■ **ASSIGNMENT**
Would you show every line from the records that holds "amit"?

Records from a collection
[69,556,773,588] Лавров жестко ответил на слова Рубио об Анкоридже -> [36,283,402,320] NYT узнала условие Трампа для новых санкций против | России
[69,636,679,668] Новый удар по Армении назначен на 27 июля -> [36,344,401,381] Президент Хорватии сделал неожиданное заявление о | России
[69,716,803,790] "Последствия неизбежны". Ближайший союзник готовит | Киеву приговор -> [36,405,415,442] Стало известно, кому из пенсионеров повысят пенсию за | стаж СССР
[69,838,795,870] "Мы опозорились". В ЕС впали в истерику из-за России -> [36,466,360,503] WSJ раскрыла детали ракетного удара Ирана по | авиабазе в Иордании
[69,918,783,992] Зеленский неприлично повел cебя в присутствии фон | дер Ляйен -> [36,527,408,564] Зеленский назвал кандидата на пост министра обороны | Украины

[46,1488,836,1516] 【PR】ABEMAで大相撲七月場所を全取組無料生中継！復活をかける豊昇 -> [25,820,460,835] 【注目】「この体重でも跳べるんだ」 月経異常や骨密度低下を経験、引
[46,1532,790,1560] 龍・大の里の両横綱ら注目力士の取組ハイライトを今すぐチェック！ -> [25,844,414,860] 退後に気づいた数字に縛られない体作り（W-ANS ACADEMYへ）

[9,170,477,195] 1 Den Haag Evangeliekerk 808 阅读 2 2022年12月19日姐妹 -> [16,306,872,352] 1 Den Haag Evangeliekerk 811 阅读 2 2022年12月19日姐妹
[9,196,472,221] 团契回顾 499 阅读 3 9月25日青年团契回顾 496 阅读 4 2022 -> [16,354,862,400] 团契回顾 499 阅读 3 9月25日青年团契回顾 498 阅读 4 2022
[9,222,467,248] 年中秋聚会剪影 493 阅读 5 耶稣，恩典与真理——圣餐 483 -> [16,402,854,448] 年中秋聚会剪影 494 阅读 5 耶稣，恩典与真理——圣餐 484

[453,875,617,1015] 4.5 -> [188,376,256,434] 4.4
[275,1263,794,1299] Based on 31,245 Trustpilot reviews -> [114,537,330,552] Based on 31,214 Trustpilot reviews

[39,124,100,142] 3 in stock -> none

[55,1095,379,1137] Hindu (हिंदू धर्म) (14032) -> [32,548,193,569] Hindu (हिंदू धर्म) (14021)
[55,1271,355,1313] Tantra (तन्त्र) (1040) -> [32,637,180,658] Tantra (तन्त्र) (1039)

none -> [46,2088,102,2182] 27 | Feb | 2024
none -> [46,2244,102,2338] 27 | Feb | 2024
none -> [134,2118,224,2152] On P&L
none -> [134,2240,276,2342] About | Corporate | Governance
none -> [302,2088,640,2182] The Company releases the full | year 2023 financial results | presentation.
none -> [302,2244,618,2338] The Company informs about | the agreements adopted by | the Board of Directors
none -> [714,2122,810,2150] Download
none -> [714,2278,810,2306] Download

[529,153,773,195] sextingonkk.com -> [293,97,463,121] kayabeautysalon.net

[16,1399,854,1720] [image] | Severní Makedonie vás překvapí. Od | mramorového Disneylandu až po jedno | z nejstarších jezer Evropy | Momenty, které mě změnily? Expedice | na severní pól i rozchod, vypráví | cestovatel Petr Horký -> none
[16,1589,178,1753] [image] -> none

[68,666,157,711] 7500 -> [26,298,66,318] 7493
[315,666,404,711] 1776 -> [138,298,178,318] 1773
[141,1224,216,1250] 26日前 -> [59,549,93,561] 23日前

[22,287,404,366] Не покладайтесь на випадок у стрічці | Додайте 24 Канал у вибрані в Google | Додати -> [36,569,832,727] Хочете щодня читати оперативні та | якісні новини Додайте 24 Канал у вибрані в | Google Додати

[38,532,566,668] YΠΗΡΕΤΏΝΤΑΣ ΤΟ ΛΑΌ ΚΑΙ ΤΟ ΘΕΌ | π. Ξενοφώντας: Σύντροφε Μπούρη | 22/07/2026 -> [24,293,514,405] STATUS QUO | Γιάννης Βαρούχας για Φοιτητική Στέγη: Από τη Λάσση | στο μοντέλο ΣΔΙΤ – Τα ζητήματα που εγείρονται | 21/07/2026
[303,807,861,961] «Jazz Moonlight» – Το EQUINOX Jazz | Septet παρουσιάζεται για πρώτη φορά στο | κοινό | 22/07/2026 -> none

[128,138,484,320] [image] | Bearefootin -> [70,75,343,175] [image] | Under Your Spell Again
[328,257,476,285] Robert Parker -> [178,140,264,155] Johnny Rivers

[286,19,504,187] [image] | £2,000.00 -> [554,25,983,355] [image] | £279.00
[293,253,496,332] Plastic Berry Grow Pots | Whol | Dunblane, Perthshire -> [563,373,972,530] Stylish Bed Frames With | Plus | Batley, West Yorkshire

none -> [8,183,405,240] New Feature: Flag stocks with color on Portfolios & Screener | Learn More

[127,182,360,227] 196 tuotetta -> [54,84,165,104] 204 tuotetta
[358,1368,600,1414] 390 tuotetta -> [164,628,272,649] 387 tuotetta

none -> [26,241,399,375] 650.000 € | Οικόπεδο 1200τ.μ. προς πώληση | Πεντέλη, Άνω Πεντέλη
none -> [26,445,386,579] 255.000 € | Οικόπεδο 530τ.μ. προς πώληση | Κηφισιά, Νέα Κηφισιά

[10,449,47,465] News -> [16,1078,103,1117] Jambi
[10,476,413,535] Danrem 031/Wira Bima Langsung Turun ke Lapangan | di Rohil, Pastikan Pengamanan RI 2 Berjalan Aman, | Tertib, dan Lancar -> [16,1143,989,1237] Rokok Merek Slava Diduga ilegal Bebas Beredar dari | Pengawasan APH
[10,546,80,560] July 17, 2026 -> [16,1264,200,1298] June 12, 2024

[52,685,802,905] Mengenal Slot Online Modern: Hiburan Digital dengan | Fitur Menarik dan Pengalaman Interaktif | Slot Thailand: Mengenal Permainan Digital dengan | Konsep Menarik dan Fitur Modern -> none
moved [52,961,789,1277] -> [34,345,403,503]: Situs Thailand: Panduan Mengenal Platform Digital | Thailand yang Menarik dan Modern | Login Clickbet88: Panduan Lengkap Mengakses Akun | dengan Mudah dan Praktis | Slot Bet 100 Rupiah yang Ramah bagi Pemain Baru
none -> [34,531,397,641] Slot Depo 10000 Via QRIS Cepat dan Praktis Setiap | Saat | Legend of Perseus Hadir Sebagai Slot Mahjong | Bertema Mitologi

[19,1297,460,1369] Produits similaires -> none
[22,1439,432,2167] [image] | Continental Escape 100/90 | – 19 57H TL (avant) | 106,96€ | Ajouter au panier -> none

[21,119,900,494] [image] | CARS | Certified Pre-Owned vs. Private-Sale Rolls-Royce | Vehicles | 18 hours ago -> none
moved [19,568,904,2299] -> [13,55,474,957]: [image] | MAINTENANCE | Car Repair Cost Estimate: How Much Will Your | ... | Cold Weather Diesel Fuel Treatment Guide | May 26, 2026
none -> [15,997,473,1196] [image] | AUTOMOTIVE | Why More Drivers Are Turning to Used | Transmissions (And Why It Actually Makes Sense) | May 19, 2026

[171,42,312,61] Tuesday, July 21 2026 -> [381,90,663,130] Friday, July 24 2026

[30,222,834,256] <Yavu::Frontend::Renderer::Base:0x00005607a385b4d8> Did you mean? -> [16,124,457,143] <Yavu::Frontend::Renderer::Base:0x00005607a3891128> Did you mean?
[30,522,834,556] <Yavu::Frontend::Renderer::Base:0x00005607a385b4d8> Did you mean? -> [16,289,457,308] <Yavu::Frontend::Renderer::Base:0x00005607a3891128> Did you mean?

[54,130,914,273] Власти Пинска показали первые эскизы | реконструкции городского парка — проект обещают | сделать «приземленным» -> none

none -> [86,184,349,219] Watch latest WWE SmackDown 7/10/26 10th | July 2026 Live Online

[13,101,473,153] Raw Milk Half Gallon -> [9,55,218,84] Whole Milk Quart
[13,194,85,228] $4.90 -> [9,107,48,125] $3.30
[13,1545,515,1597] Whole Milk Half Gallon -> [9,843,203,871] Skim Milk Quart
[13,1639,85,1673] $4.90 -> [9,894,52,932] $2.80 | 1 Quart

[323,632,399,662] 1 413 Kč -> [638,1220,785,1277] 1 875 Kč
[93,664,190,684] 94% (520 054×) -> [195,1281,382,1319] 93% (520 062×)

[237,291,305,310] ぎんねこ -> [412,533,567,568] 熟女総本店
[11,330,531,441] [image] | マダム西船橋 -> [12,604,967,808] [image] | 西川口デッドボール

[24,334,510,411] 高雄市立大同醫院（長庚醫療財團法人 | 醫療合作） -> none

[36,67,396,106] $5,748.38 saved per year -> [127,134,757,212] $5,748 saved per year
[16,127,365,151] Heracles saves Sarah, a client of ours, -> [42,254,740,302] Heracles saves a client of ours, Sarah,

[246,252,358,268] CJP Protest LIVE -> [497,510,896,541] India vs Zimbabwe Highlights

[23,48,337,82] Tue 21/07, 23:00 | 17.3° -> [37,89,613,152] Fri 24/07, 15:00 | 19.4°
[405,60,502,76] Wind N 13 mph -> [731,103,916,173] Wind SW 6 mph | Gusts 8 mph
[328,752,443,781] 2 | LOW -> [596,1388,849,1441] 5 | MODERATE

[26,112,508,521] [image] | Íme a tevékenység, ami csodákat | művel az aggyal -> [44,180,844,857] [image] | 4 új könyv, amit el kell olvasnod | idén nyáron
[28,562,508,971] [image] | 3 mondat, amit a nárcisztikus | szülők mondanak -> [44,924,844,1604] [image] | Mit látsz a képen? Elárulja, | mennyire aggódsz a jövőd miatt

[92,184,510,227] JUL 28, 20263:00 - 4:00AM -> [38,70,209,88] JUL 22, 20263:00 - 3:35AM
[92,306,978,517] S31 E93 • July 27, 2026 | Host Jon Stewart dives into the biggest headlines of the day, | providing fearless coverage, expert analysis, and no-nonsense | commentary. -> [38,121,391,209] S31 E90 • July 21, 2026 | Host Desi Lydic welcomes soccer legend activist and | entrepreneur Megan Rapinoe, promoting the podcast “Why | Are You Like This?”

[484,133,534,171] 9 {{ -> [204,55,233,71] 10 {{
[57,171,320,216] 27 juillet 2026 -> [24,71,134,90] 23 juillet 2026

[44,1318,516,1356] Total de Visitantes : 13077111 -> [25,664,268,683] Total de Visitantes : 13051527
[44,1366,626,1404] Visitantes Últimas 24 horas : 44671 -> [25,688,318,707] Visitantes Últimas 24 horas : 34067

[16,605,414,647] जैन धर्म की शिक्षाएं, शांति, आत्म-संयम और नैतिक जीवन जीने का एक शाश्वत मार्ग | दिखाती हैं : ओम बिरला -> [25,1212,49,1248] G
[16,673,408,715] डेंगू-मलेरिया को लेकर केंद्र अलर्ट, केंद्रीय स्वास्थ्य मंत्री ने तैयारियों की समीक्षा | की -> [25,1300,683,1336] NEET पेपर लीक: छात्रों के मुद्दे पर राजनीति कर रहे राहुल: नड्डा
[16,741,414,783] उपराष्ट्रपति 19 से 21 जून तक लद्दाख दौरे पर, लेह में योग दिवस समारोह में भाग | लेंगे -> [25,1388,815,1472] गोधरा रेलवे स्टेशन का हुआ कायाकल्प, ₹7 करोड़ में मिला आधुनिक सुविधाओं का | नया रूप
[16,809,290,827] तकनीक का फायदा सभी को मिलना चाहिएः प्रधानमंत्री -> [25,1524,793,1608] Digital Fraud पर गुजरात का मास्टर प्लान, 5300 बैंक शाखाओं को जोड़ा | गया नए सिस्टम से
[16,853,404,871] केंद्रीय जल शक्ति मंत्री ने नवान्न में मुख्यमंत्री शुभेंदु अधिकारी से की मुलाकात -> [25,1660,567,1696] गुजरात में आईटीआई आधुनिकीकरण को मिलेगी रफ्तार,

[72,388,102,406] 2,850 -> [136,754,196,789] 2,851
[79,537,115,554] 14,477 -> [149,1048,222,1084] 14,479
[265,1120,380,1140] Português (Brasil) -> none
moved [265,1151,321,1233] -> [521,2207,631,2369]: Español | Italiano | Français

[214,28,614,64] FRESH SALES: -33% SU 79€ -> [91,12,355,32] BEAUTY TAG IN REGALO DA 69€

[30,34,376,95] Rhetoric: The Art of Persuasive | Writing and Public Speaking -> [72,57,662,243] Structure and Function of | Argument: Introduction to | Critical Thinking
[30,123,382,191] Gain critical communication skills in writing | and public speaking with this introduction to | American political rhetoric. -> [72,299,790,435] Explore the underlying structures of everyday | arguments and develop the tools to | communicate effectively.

■ **ANSWER SPACE**
[26,112,508,521] [image] | Íme a tevékenység, ami csodákat | művel az aggyal -> [44,180,844,857] [image] | 4 új könyv, amit el kell olvasnod | idén nyáron
[28,562,508,971] [image] | 3 mondat, amit a nárcisztikus | szülők mondanak -> [44,924,844,1604] [image] | Mit látsz a képen? Elárulja, | mennyire aggódsz a jövőd miatt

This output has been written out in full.